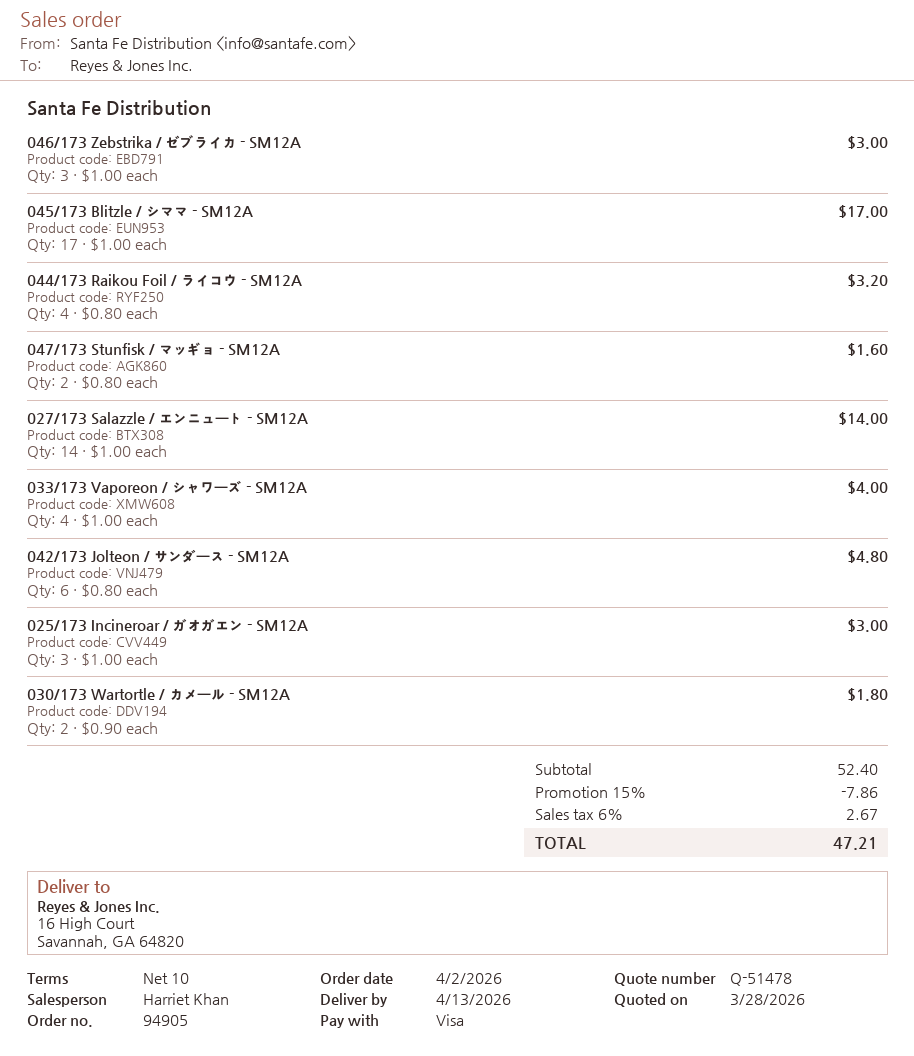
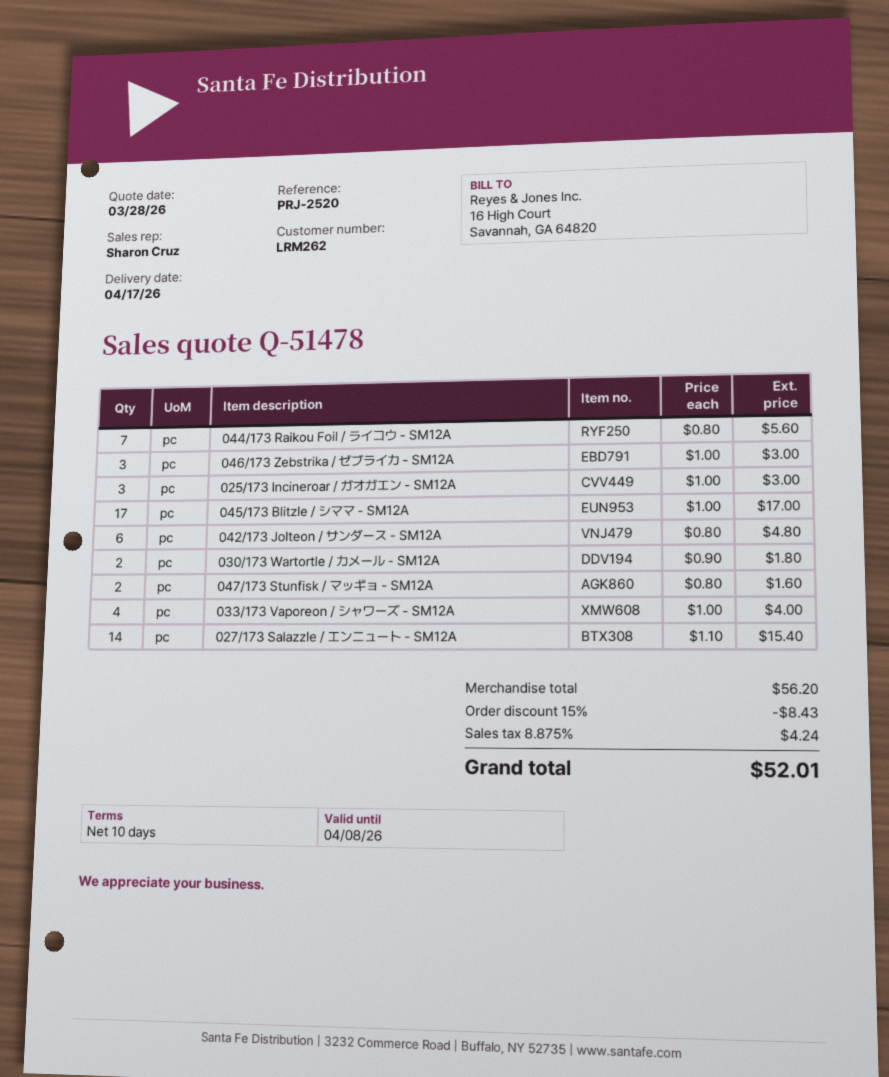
delivery date: 2026-04-13 -> 2026-04-17
sales rep: Harriet Khan -> Sharon Cruz
044/173 Raikou Foil / ライコウ - SM12A: 4 x 0.80 = 3.20 -> 7 x 0.80 = 5.60
027/173 Salazzle / エンニュート - SM12A: 14 x 1.00 = 14.00 -> 14 x 1.10 = 15.40
subtotal: 52.40 -> 56.20
discount: 15% = 7.86 -> 15% = 8.43
tax: 6% = 2.67 -> 8.875% = 4.24
total: 47.21 -> 52.01

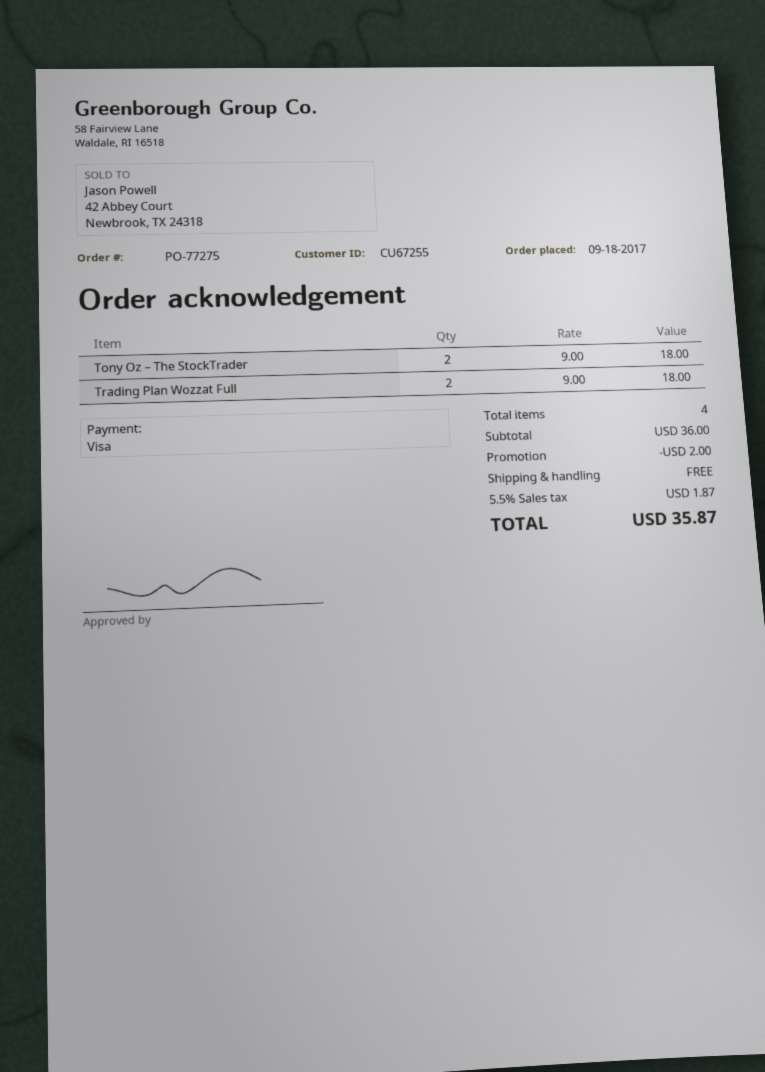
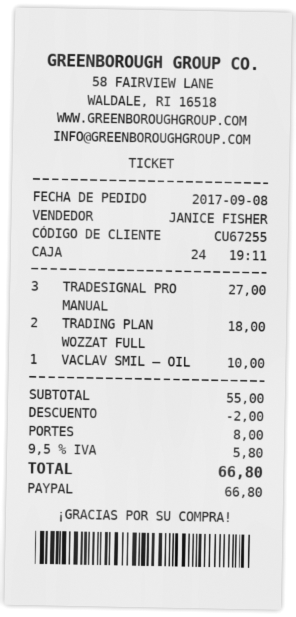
order date: 2017-09-18 -> 2017-09-08
payment method: Visa -> PayPal
Tony Oz – The StockTrader: 2 for 18.00 -> none
TRADESIGNAL PRO MANUAL: none -> 3 for 27.00
VACLAV SMIL – OIL: none -> 1 for 10.00
subtotal: 36.00 -> 55.00
shipping: 0.00 -> 8.00
tax: 5.5% = 1.87 -> 9.5% = 5.80
total: 35.87 -> 66.80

= = = = = = =

# Aim of the exercise:
Copy the whole listing exactly, excluding the pictures in it.

# Task output:
delivery date: 2026-04-13 -> 2026-04-17
sales rep: Harriet Khan -> Sharon Cruz
044/173 Raikou Foil / ライコウ - SM12A: 4 x 0.80 = 3.20 -> 7 x 0.80 = 5.60
027/173 Salazzle / エンニュート - SM12A: 14 x 1.00 = 14.00 -> 14 x 1.10 = 15.40
subtotal: 52.40 -> 56.20
discount: 15% = 7.86 -> 15% = 8.43
tax: 6% = 2.67 -> 8.875% = 4.24
total: 47.21 -> 52.01

order date: 2017-09-18 -> 2017-09-08
payment method: Visa -> PayPal
Tony Oz – The StockTrader: 2 for 18.00 -> none
TRADESIGNAL PRO MANUAL: none -> 3 for 27.00
VACLAV SMIL – OIL: none -> 1 for 10.00
subtotal: 36.00 -> 55.00
shipping: 0.00 -> 8.00
tax: 5.5% = 1.87 -> 9.5% = 5.80
total: 35.87 -> 66.80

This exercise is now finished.